In questo complesso studio sono state impiegate tecniche innovative di biologia molecolare quali il sistema di delezione genica CRISPR/Cas9, l’analisi genomica di singole cellule (sc-RNAseq), metodi di imaging in vivo, di microscopia confocale e due fotoni, tecniche di biologia cellulare e di valutazione della migrazione cellulare.
“Il nostro studio mette ulteriormente in evidenza il ruolo fondamentale del sistema immunitario e delle cellule mieloidi nel processo metastatico”, conclude Bronte. “Abbiamo, infatti, identificato per la prima volta come il ruolo svolto dalla proteina DAB2 nel rimodellamento della matrice extracellulare presente nel tumore sia fondamentale nel processo metastatico. DAB2 diventa, quindi, un potenziale bersaglio su cui investire per lo sviluppo di nuovi approcci terapeutici per prevenire la formazione di metastasi, possibilmente da impiegare in combinazione con l’immunoterapia. Inoltre, l’espressione della proteina DAB2 nei macrofagi associati al tumore, rappresenta un potenziale marcatore da utilizzare per definire la prognosi dei pazienti con diversi tipi di neoplasie”.
Il progetto ha visto la collaborazione dell’università di Verona con numerosi partner: l’Istituto oncologico veneto IOV-IRCCS, di Padova, il dipartimento di Medicina e scienze dell’invecchiamento del Center for Advanced Studies and Technology (Cast) dell’università G. D’Annunzio di Chieti-Pescara, il dipartimento di Medicina, il dipartimento di Fisica e Astronomia “G. Galilei” e il dipartimento di Medicina molecolare dell’università di Padova, l’Istituto di ricerca pediatrica Città della Speranza di Padova, il Broad Institute of MIT and Harvard, Cambridge, Massachusetts USA, l’Ifom di Milano, l’Istituto per l’Oncologia molecolare di Padova, ARC-Net Ricerca Applicata sul Cancro dell’università di Verona, la Fondazione policlinico universitario Agostino Gemelli, l’università cattolica del Sacro Cuore di Roma, il dipartimento di Scienze della vita, il Centro per la ricerca sul genoma, dell’università di Modena e Reggio Emilia e il Max Planck Institute for Biochemistry.

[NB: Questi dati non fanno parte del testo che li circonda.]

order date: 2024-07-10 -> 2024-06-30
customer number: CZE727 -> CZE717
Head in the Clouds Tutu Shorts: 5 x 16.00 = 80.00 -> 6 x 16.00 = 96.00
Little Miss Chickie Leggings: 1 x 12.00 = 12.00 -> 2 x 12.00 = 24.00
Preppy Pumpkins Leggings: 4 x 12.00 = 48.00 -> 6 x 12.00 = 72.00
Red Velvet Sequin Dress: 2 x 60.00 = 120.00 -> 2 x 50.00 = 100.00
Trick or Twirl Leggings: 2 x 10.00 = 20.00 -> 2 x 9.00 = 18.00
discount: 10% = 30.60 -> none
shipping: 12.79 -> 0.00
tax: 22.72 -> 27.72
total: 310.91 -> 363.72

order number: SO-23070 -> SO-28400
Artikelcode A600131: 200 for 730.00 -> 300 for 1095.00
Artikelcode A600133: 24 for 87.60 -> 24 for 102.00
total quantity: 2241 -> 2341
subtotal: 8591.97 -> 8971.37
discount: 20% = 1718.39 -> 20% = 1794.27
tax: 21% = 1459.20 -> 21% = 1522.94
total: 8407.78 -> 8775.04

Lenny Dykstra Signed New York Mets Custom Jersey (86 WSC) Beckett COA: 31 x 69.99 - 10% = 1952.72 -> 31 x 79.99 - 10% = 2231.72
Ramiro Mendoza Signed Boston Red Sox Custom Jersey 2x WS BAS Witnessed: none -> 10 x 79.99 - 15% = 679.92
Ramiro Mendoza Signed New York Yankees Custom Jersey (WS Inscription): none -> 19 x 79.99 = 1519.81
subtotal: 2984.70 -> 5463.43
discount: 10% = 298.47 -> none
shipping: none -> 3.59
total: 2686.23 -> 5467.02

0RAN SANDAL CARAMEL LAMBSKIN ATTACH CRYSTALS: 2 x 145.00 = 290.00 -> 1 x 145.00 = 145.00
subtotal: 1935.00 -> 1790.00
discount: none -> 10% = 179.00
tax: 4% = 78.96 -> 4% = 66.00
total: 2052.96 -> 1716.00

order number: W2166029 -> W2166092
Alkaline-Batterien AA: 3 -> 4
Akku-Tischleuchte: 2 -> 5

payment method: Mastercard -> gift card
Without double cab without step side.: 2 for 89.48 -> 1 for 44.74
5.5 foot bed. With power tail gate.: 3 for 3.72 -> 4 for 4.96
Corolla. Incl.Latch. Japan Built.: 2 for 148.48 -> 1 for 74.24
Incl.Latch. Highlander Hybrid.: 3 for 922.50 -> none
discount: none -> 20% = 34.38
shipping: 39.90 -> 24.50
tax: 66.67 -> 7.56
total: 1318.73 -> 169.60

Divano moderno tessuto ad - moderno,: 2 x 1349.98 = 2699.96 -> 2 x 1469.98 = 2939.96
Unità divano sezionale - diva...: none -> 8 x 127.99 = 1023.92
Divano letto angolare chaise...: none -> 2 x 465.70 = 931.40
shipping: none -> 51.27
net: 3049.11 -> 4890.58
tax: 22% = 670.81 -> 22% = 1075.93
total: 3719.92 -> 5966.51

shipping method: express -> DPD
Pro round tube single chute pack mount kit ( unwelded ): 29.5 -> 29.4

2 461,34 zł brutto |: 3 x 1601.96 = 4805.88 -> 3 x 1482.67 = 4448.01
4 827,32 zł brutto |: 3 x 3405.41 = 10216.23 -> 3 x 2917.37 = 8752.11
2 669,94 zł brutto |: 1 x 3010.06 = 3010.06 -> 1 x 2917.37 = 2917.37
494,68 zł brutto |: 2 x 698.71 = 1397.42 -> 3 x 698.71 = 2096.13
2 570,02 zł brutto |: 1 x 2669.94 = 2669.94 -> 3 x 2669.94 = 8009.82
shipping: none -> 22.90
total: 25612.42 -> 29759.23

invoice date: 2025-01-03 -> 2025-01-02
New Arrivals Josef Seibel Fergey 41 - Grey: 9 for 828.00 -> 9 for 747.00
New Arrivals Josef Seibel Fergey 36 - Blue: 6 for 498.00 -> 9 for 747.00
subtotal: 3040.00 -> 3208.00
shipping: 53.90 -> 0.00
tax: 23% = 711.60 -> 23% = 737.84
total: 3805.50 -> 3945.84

La ricerca è stata sostenuta da Fondazione AIRC per la ricerca sul Cancro, dal Cancer Research Institute, da Fondazione Cariverona con il bando Ricerca Scientifica 2017, dal Qatar National Priority Research Program 2017, dai Fondi istituzionali dell’università cattolica del Sacro Cuore, dall’Euronanomed III, e dall’IOV 5×1000 Intramural Research Grant Project.